### [WHAT YOU SHOULD DO]
The entries below contain a stretch that opens with the line containing "margin-left: 36px ->" and closes with the line containing "margin-left: 48px ->"; set down that stretch exactly, both ends included, and nothing else.

### [PROVIDED RECORDS]
──────────

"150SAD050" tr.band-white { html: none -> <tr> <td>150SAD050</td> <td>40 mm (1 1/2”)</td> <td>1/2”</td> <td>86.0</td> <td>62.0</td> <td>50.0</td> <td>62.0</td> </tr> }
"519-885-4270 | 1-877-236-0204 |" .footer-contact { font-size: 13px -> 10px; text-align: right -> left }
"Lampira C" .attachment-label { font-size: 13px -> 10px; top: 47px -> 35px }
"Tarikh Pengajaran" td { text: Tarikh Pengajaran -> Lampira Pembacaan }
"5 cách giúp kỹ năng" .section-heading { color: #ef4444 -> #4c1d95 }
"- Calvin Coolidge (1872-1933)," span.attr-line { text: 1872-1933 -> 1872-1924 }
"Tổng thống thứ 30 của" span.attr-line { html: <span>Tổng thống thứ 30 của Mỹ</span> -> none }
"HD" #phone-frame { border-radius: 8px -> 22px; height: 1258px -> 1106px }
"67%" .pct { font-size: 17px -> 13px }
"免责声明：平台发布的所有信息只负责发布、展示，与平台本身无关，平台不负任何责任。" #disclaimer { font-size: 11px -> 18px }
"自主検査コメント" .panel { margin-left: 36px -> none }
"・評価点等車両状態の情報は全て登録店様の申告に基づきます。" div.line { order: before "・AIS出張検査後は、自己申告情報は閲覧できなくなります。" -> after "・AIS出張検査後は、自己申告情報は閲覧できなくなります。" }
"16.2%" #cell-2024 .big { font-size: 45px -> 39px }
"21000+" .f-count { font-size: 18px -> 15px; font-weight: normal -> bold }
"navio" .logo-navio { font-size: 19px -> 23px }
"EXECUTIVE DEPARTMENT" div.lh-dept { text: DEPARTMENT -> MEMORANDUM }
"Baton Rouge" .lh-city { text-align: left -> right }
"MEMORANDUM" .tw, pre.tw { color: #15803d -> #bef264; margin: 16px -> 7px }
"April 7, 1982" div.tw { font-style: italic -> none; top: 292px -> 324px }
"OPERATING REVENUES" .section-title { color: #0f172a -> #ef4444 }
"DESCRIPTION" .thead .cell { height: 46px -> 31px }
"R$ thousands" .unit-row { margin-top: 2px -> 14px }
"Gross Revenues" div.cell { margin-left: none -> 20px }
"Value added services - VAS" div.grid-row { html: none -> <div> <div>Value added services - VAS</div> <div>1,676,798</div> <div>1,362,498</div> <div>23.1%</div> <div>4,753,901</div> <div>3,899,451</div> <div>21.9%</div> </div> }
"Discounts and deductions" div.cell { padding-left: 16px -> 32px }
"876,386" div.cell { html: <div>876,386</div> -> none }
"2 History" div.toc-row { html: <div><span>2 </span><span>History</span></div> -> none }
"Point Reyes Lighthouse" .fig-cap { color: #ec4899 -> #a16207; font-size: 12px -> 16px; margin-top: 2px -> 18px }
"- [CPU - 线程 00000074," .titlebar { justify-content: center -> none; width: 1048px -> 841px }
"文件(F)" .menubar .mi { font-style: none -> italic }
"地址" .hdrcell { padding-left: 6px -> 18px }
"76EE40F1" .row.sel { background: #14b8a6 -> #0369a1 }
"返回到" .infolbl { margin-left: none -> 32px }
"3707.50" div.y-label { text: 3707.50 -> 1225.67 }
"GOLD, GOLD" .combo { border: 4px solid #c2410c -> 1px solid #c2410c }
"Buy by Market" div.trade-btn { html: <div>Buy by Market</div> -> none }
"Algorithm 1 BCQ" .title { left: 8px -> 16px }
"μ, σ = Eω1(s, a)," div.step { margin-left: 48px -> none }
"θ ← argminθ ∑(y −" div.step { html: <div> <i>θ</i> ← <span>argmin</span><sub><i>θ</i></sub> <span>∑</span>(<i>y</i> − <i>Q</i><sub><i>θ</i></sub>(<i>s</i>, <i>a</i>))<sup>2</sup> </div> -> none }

──────────

### [SOLVED PROBLEM]
"自主検査コメント" .panel { margin-left: 36px -> none }
"・評価点等車両状態の情報は全て登録店様の申告に基づきます。" div.line { order: before "・AIS出張検査後は、自己申告情報は閲覧できなくなります。" -> after "・AIS出張検査後は、自己申告情報は閲覧できなくなります。" }
"16.2%" #cell-2024 .big { font-size: 45px -> 39px }
"21000+" .f-count { font-size: 18px -> 15px; font-weight: normal -> bold }
"navio" .logo-navio { font-size: 19px -> 23px }
"EXECUTIVE DEPARTMENT" div.lh-dept { text: DEPARTMENT -> MEMORANDUM }
"Baton Rouge" .lh-city { text-align: left -> right }
"MEMORANDUM" .tw, pre.tw { color: #15803d -> #bef264; margin: 16px -> 7px }
"April 7, 1982" div.tw { font-style: italic -> none; top: 292px -> 324px }
"OPERATING REVENUES" .section-title { color: #0f172a -> #ef4444 }
"DESCRIPTION" .thead .cell { height: 46px -> 31px }
"R$ thousands" .unit-row { margin-top: 2px -> 14px }
"Gross Revenues" div.cell { margin-left: none -> 20px }
"Value added services - VAS" div.grid-row { html: none -> <div> <div>Value added services - VAS</div> <div>1,676,798</div> <div>1,362,498</div> <div>23.1%</div> <div>4,753,901</div> <div>3,899,451</div> <div>21.9%</div> </div> }
"Discounts and deductions" div.cell { padding-left: 16px -> 32px }
"876,386" div.cell { html: <div>876,386</div> -> none }
"2 History" div.toc-row { html: <div><span>2 </span><span>History</span></div> -> none }
"Point Reyes Lighthouse" .fig-cap { color: #ec4899 -> #a16207; font-size: 12px -> 16px; margin-top: 2px -> 18px }
"- [CPU - 线程 00000074," .titlebar { justify-content: center -> none; width: 1048px -> 841px }
"文件(F)" .menubar .mi { font-style: none -> italic }
"地址" .hdrcell { padding-left: 6px -> 18px }
"76EE40F1" .row.sel { background: #14b8a6 -> #0369a1 }
"返回到" .infolbl { margin-left: none -> 32px }
"3707.50" div.y-label { text: 3707.50 -> 1225.67 }
"GOLD, GOLD" .combo { border: 4px solid #c2410c -> 1px solid #c2410c }
"Buy by Market" div.trade-btn { html: <div>Buy by Market</div> -> none }
"Algorithm 1 BCQ" .title { left: 8px -> 16px }
"μ, σ = Eω1(s, a)," div.step { margin-left: 48px -> none }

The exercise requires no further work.